> **Saved data entries**
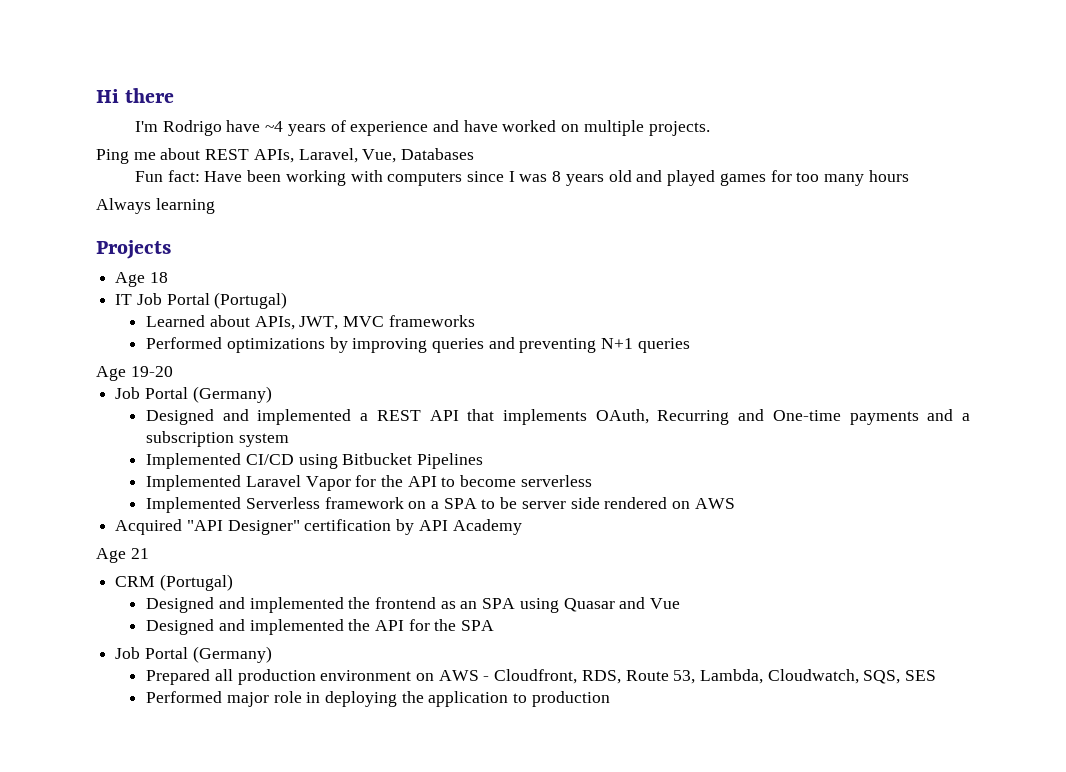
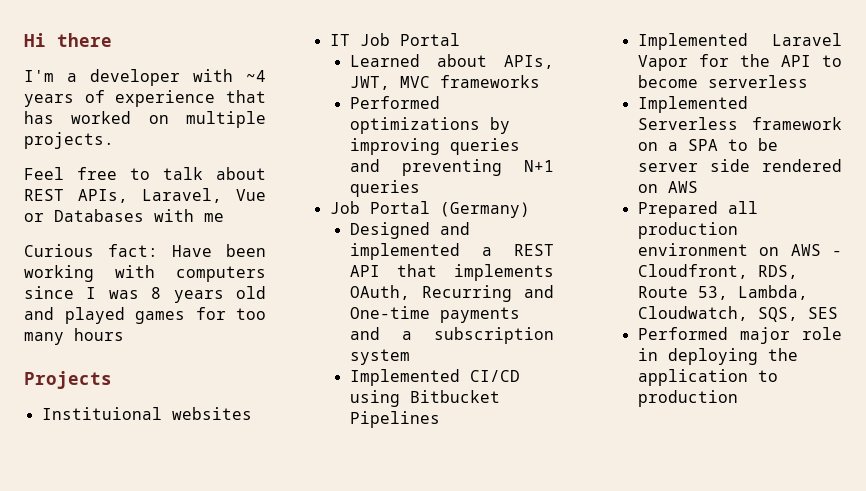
[162,120,261,136] Rodrigo have -> [67,69,233,86] a developer with
[433,120,498,132] and have -> [225,90,266,103] [24,111,54,124] that has
[96,149,156,164] Ping me -> [24,167,203,180] Feel free to talk
[362,149,397,163] Vue, -> [236,189,266,201] [24,213,44,222] Vue or
[134,171,163,182] // Fun -> [154,209,224,222] [24,244,94,257] with me // Curious
[96,198,215,214] // Always learning -> (124, 334) none
[115,272,168,287] Age 18 -> [41,407,252,420] Instituional websites
[214,292,288,309] (Portugal) -> (460, 39) none
[96,366,173,381] // Age 19-20 -> (420, 188) none
[115,519,522,535] [96,548,149,563] [115,574,233,591] [146,597,681,613] [146,619,495,635] [115,646,272,663] // Acquired "API Designer" certification by API Academy // Age 21 // CRM (Portugal) // Designed and implemented the frontend as an SPA using Quasar and Vue // Designed and implemented the API for the SPA // Job Portal (Germany) -> (698, 187) none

> **Problem**
Scan the preceding records for lines with the word "have". Say how many there are and nothing else.

> **Result below**
2